━━━━━ Material for this task ━━━━━

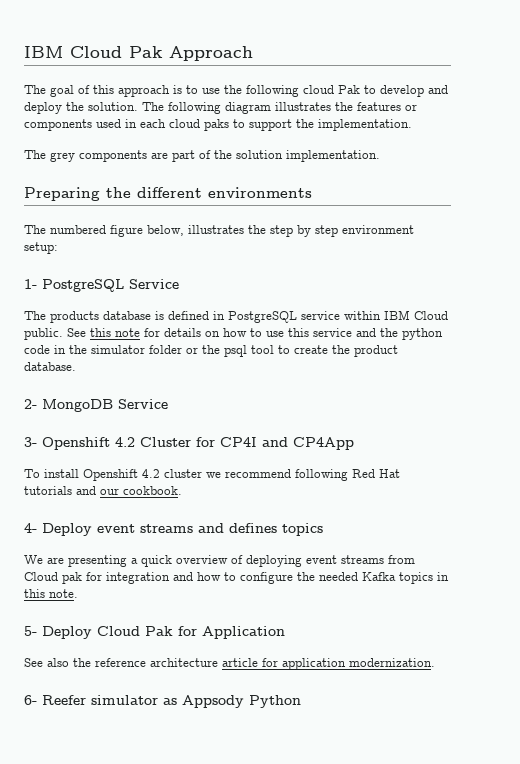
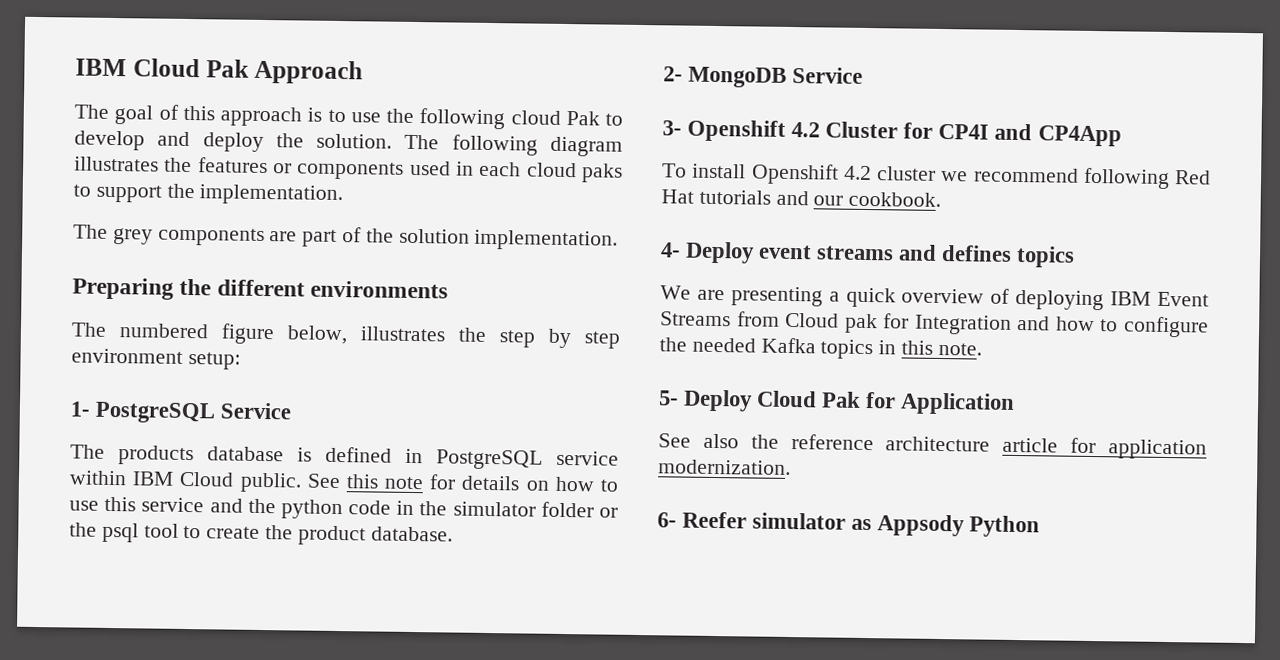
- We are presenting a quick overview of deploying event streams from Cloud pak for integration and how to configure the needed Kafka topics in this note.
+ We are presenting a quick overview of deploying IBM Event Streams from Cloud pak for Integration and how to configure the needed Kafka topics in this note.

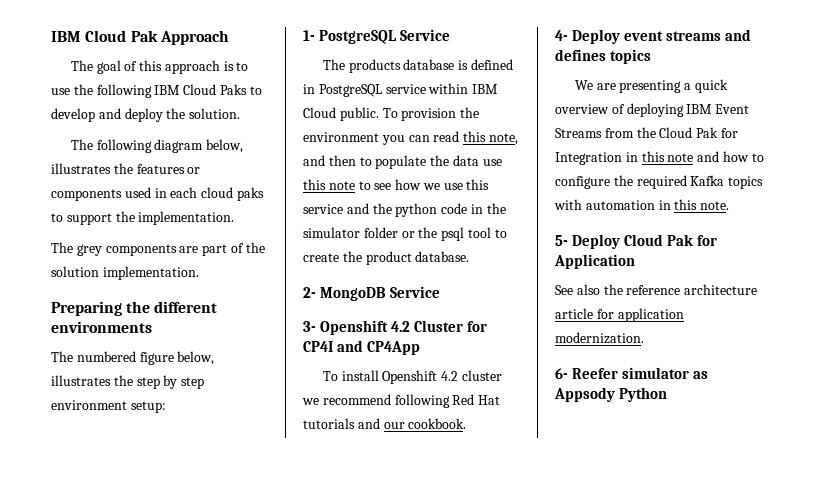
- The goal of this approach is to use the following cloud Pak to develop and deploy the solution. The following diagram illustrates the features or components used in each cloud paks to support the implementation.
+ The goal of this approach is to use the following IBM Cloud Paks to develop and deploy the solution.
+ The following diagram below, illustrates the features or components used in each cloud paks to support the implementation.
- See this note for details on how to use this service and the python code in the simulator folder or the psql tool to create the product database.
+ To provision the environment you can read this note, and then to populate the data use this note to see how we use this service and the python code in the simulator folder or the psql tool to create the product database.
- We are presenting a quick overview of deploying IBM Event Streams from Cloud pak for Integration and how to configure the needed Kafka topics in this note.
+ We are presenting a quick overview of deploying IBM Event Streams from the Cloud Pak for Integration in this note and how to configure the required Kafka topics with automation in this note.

━━━━━

* _What you will do_: Only lines go in the copy, not pictures. Transcribe exactly from the start of the listing through the line containing "Paks to develop and deploy the solution.".

* _Expected answer_:
- We are presenting a quick overview of deploying event streams from Cloud pak for integration and how to configure the needed Kafka topics in this note.
+ We are presenting a quick overview of deploying IBM Event Streams from Cloud pak for Integration and how to configure the needed Kafka topics in this note.

- The goal of this approach is to use the following cloud Pak to develop and deploy the solution. The following diagram illustrates the features or components used in each cloud paks to support the implementation.
+ The goal of this approach is to use the following IBM Cloud Paks to develop and deploy the solution.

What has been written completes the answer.